Will my kids see that I'm trying enough? One day they will understand, when they're old enough to understand. But you're also their mom. They came from you. They're not going to be like, oh, I don't need my mom anymore. Dad's holding it all down and dad's all I need. That's not happening.
So, even though they may not understand, there's a certain amount of trust that moms have with their babies. Yeah, no, they know your heart. They came from you. Yeah, so yeah, you can say I get that. You feel like, even if they said you didn't try, because dad said you didn't try well, what it brought up is my reflection to myself like did I have?
I have I really have I tried everything? And that's where I am right now is am I trying everything? And when I went to go write that list down, I was like, why do I have nothing?
okay, so let's do this, because that was, you know, that was one of the places where we started. I guess it's going to be our last question, because that was one of the places where we started, which was how long do I have to try before I just can give up? You know stuff like isn't it just easier to go out and find someone new? So much easier?
I don't even, I just want
I don't know there's a lot of single people that would disagree with her and be like, but the idea of all of a sudden the mood just got really dark, like the sun's going down. Sorry about that. So wait the first, the first question. Remind me. Sorry, I got distracted with the other all the other things happening um about the expectations that are like deal makers or breakers, essentially yeah
and how do I know when I've tried enough and when do I have I tried everything, yeah?
yeah, there's no magic formula for this, because it's so specific to each individual person what I can tell you in general. A lot of women come into the group and they watch a lot of videos and they learn a lot and they're like oh, now I know the things and I will bring that into my future relationship, but they haven't ever practiced it or put it into application, particularly when it was hard to do because we stay in our comfort zone.
And then there's people who really try and really apply it, whatever it is, and maybe they're only applying three things, but they're like I'm going to do these three things, like a ninja, like I'm just going to get good at it for me not to make something happen. I'm just going to do it for me.
Only you know like sometimes I can tell from your questions, like whether they're like saying they're trying or they're really trying, but only you really know. So have you genuinely tried and applied? Make it up three, five tools consistently to see can something shift within me or between us? Is he trying? Is he making an effort? Am I making an active effort.
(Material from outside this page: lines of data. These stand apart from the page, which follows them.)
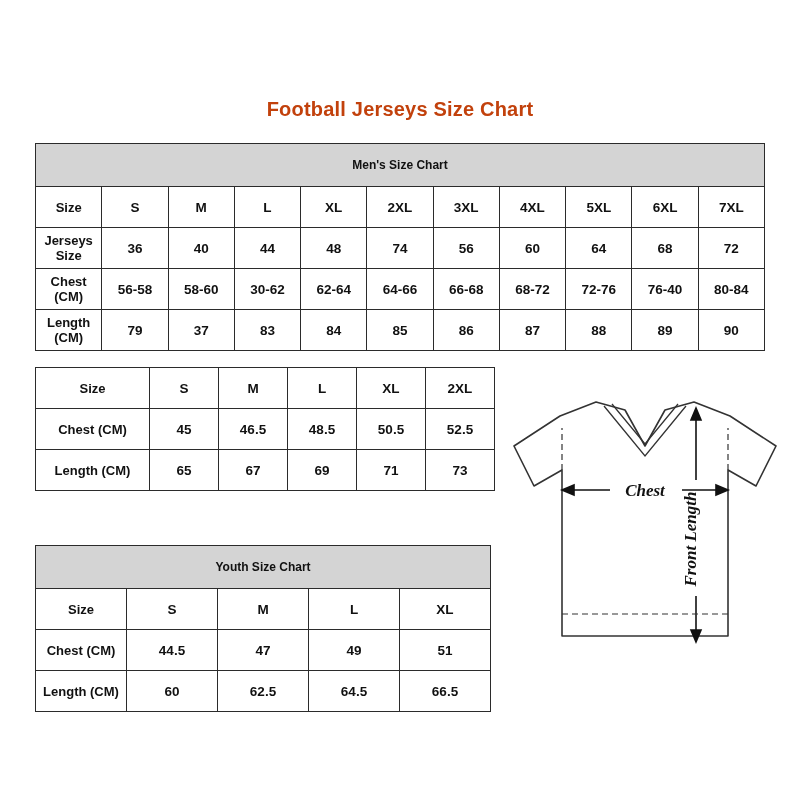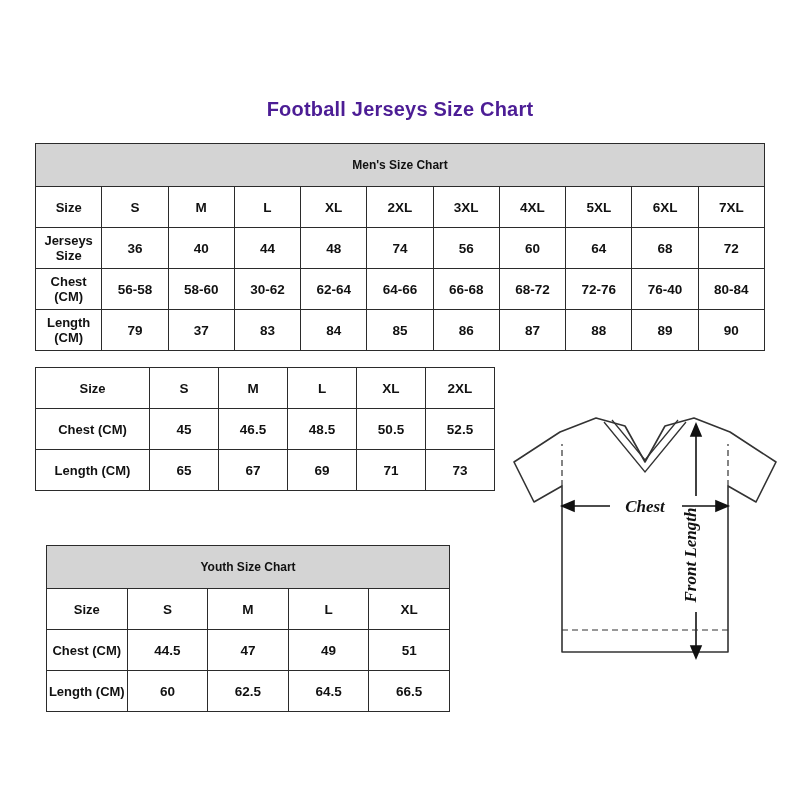"Football Jerseys Size Chart" .title { color: #4c1d95 -> #c2410c }
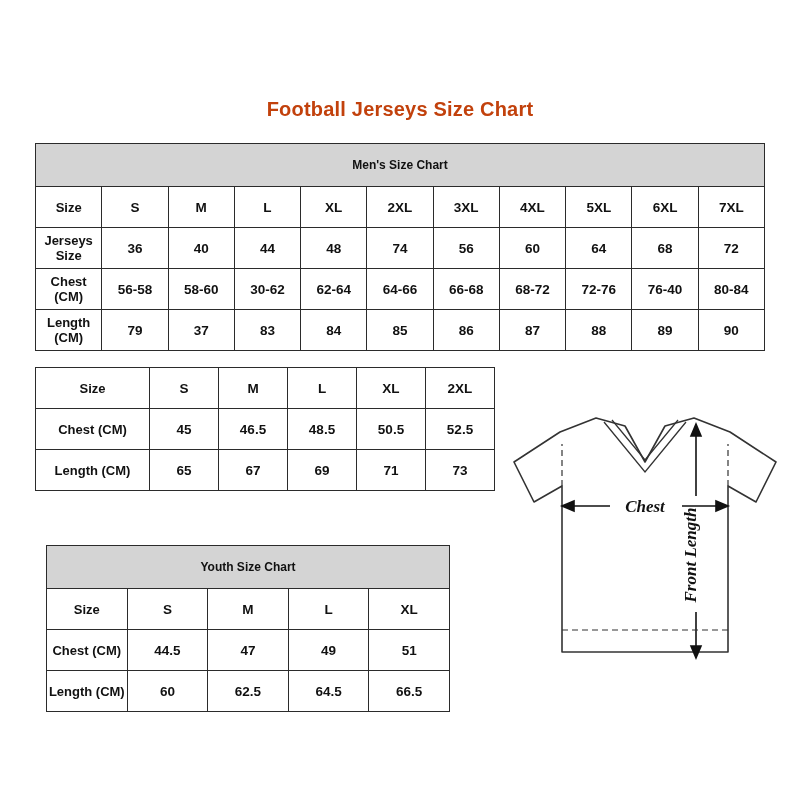"Chest" #shirt-diagram { top: 400px -> 384px }
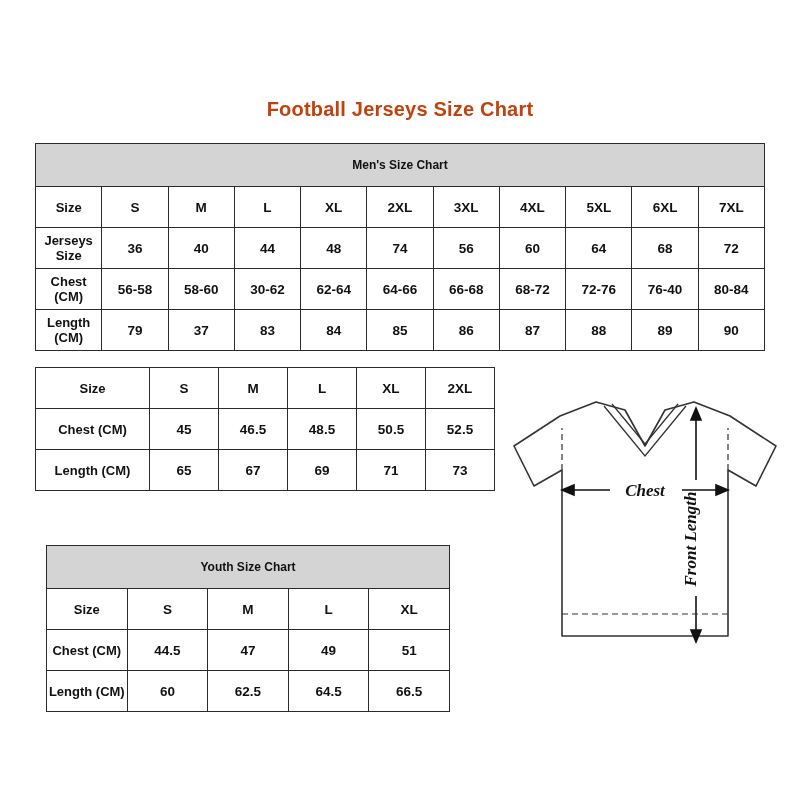"Youth Size Chart" #youth-table { left: 46px -> 35px; width: 404px -> 456px }
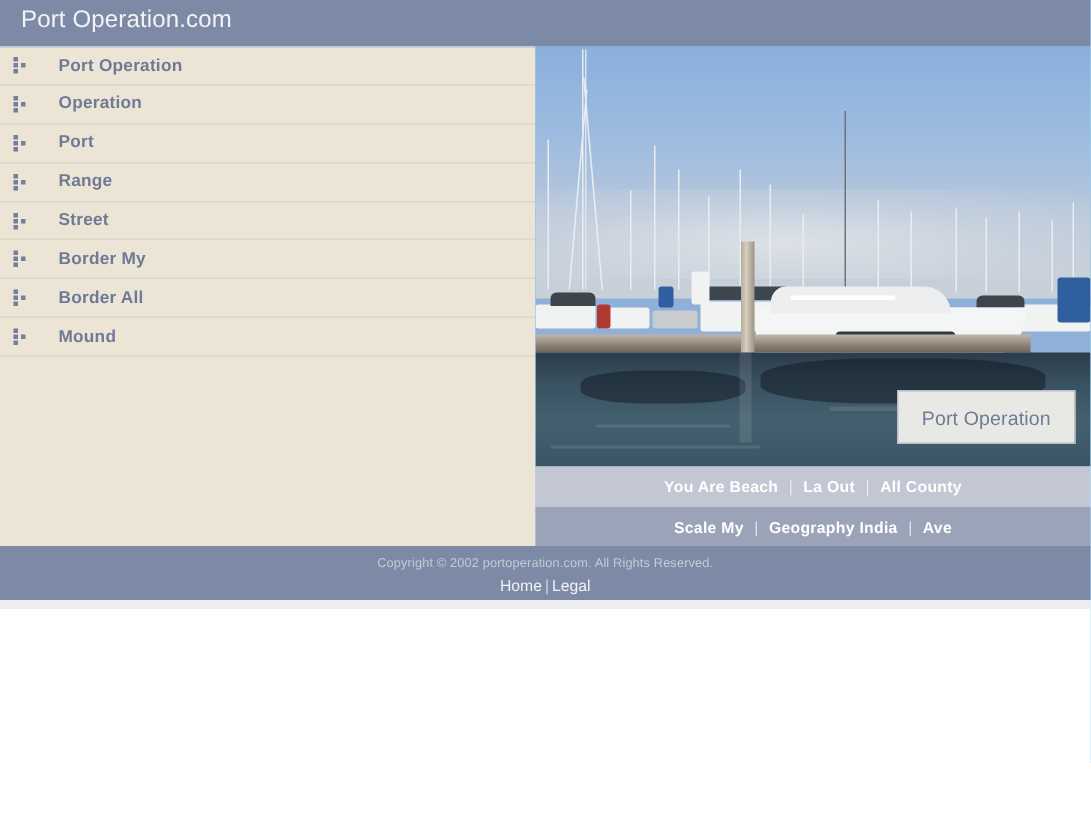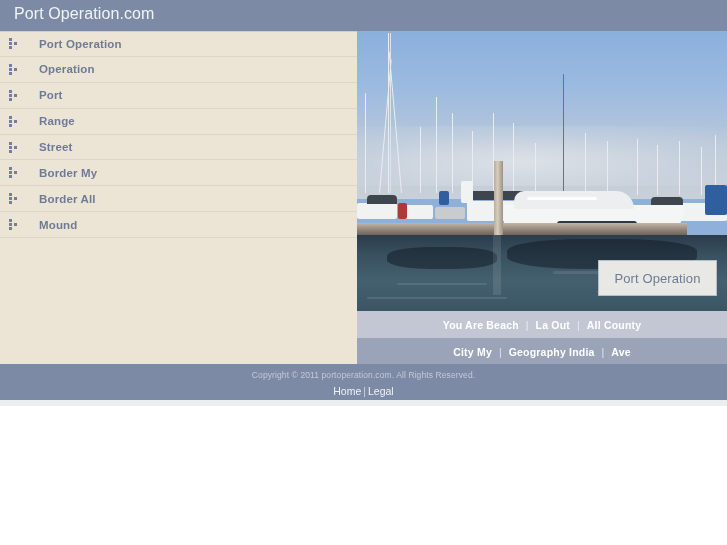"City My" a { text: City -> Scale }
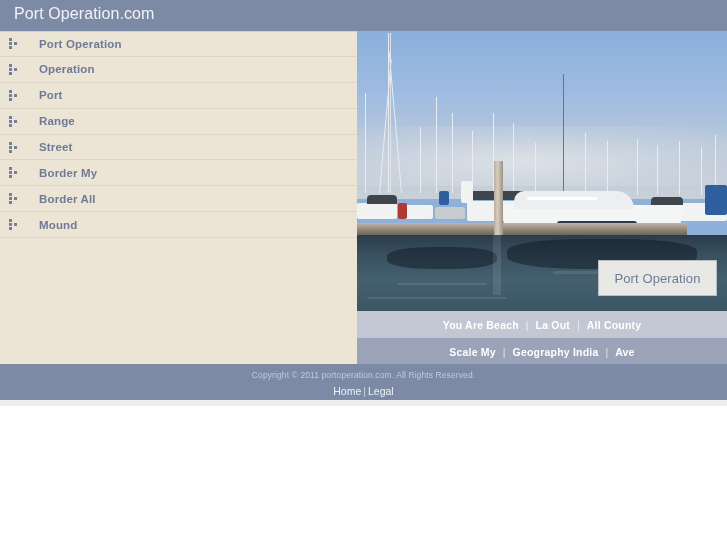"Copyright © 2011 portoperation.com. All" p.copyright { text: 2011 -> 2002 }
But if not, not, if neither of us are doing anything and I'm watching videos don't lie to yourself. Nothing's going to change, right, except you'll cement your decision to leave and just go find someone else where it's so much easier. But then you end up in a similar place of where it's like oh, there's some things I have to look away from on his buffet too, damn Right. So that's that you take yourself with you.
So maybe just follow what I told the other lady earlier, which was you know what? Imagine yourself a year from now. Can you look yourself in the mirror and go? You know what I really did try. I did what I knew how to do and I feel good about that. Did I try every single thing on the planet? Like, who does you got to know? Like, did I give it my best? And if I did and I'm still just not there, then I think you can make peace with that.
But if you're saying I'm giving it my best, but if you're not actually doing anything, eventually that's going to be like. You're going to feel like you're hiding when you're looking in the mirror You're going to be like. You're going to tell all your friends like, oh, I gave it my best. Like you have the facade, you've got the storyline down, but you know deep in here that you didn't. And that's where that's between you and you.
Yeah, yep, okay, thank you, you're welcome.